Task description |
Could you set down the listing below exactly, leaving out its pictures?
= = = = =
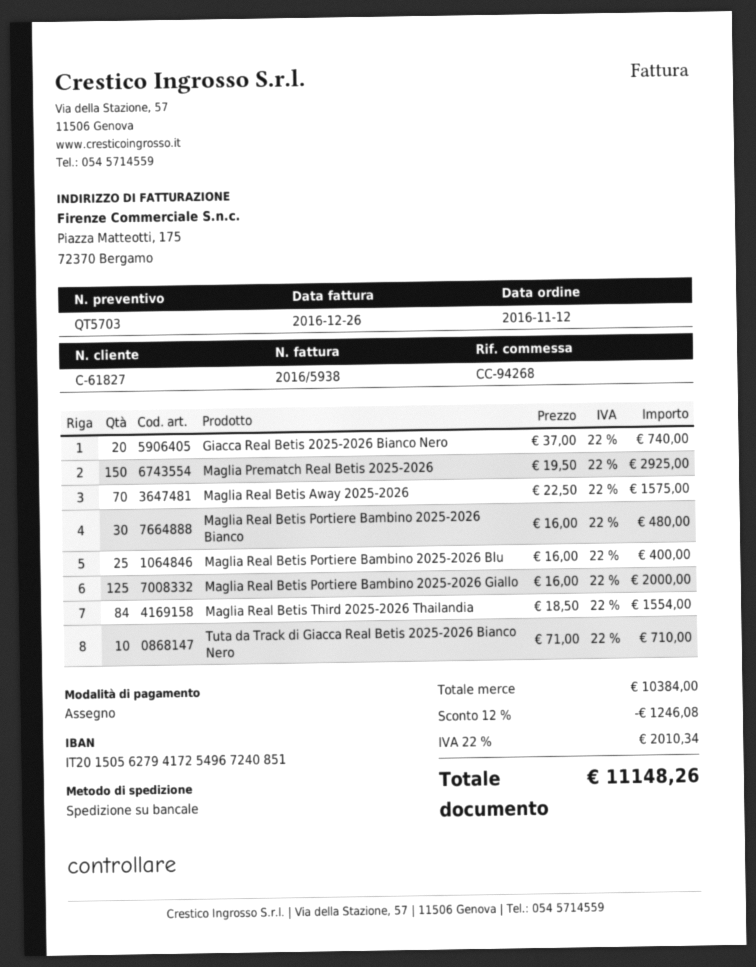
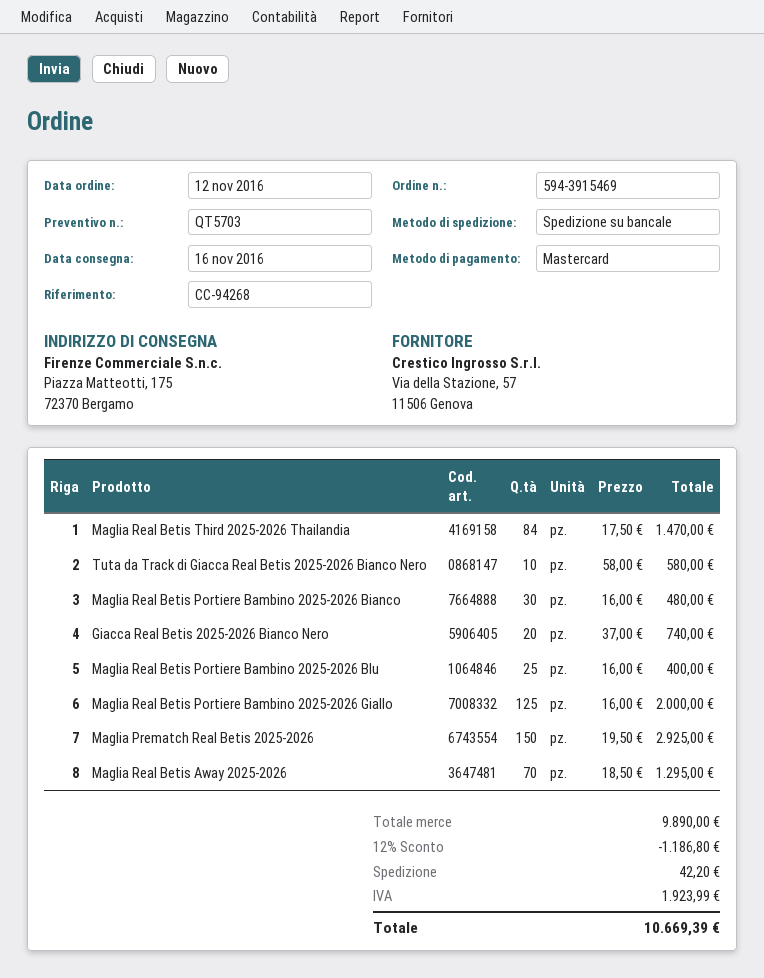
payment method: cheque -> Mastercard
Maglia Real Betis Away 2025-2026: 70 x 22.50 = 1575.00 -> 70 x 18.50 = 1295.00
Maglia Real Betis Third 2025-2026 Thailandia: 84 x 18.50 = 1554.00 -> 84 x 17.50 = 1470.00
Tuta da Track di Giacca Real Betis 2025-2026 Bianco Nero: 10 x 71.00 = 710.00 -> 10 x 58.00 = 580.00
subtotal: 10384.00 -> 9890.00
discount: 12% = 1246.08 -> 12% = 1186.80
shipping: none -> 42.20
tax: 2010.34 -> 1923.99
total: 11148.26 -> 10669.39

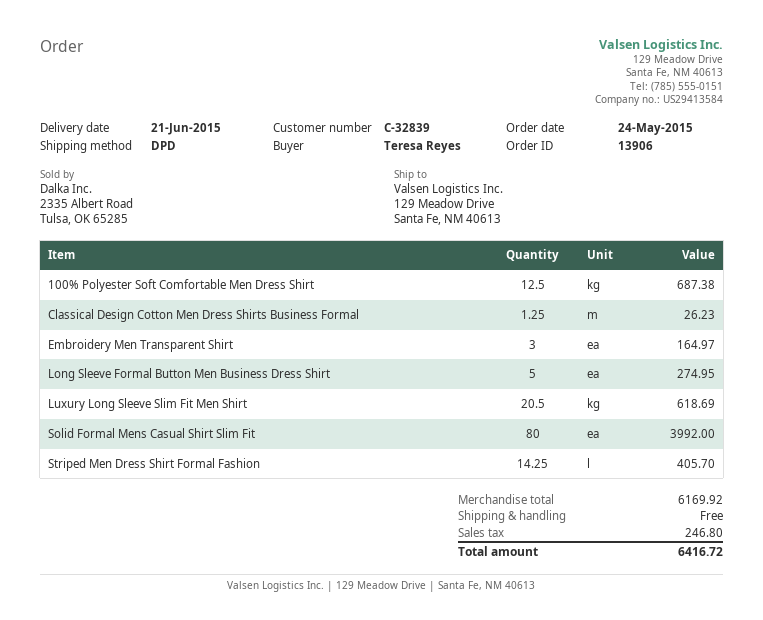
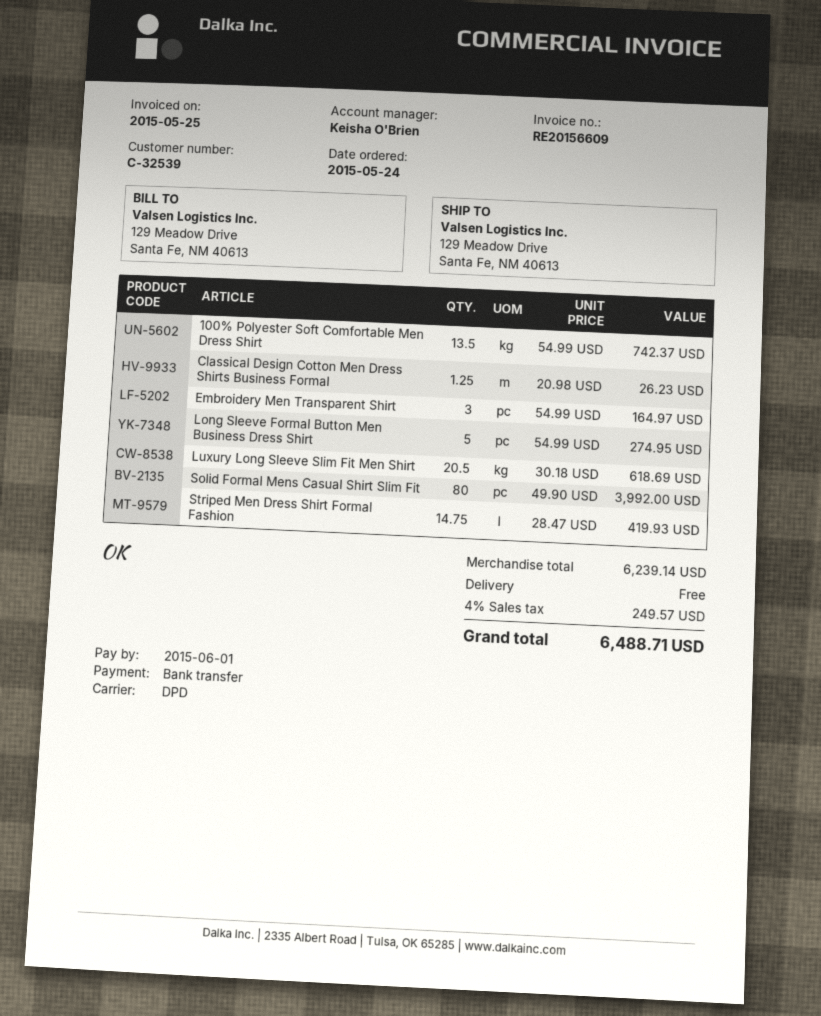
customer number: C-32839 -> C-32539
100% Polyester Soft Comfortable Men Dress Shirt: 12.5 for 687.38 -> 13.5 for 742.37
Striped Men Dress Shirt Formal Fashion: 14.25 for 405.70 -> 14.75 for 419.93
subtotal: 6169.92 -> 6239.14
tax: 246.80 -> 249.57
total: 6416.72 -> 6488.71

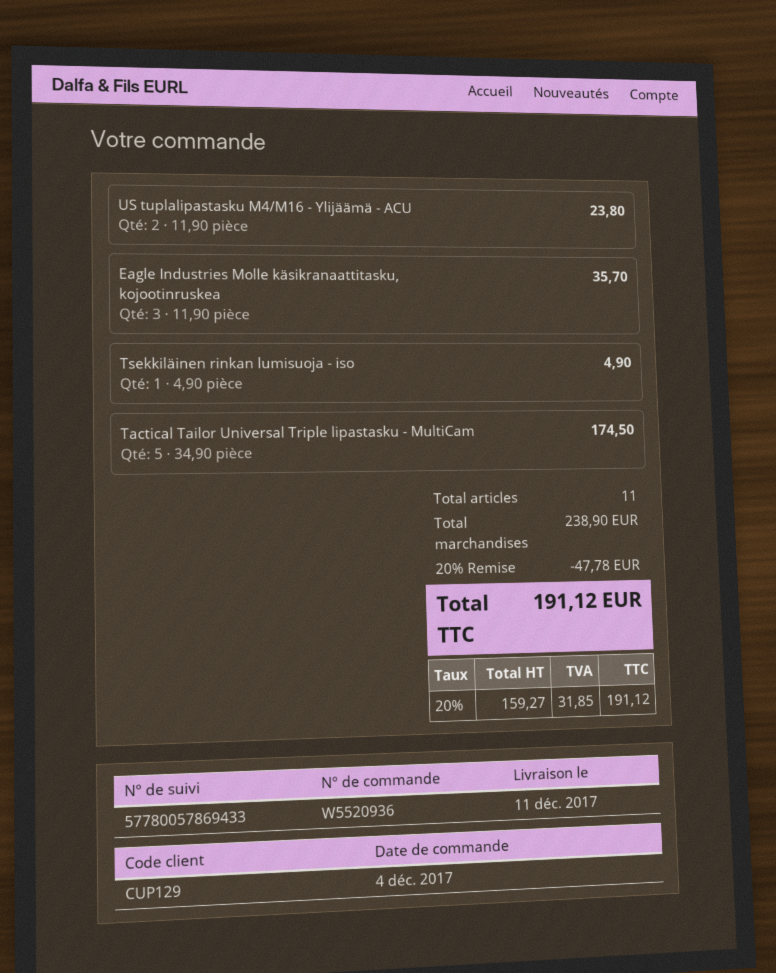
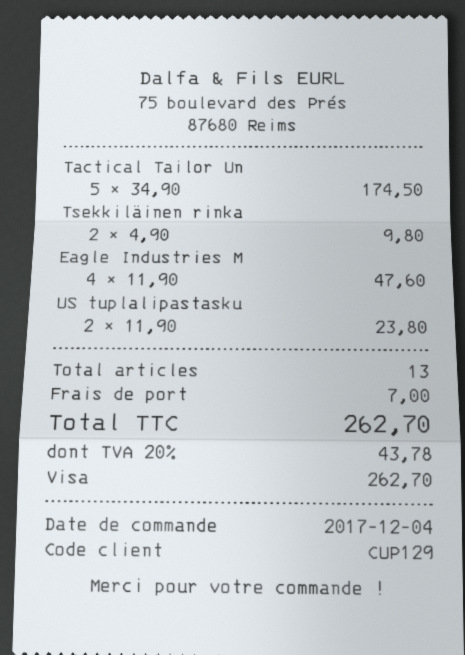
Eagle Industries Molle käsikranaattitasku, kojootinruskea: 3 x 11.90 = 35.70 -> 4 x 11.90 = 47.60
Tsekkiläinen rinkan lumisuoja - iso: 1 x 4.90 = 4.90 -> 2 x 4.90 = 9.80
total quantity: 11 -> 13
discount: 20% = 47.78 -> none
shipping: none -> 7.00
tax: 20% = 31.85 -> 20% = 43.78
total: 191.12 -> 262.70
= = = = =
Written response |
payment method: cheque -> Mastercard
Maglia Real Betis Away 2025-2026: 70 x 22.50 = 1575.00 -> 70 x 18.50 = 1295.00
Maglia Real Betis Third 2025-2026 Thailandia: 84 x 18.50 = 1554.00 -> 84 x 17.50 = 1470.00
Tuta da Track di Giacca Real Betis 2025-2026 Bianco Nero: 10 x 71.00 = 710.00 -> 10 x 58.00 = 580.00
subtotal: 10384.00 -> 9890.00
discount: 12% = 1246.08 -> 12% = 1186.80
shipping: none -> 42.20
tax: 2010.34 -> 1923.99
total: 11148.26 -> 10669.39

customer number: C-32839 -> C-32539
100% Polyester Soft Comfortable Men Dress Shirt: 12.5 for 687.38 -> 13.5 for 742.37
Striped Men Dress Shirt Formal Fashion: 14.25 for 405.70 -> 14.75 for 419.93
subtotal: 6169.92 -> 6239.14
tax: 246.80 -> 249.57
total: 6416.72 -> 6488.71

Eagle Industries Molle käsikranaattitasku, kojootinruskea: 3 x 11.90 = 35.70 -> 4 x 11.90 = 47.60
Tsekkiläinen rinkan lumisuoja - iso: 1 x 4.90 = 4.90 -> 2 x 4.90 = 9.80
total quantity: 11 -> 13
discount: 20% = 47.78 -> none
shipping: none -> 7.00
tax: 20% = 31.85 -> 20% = 43.78
total: 191.12 -> 262.70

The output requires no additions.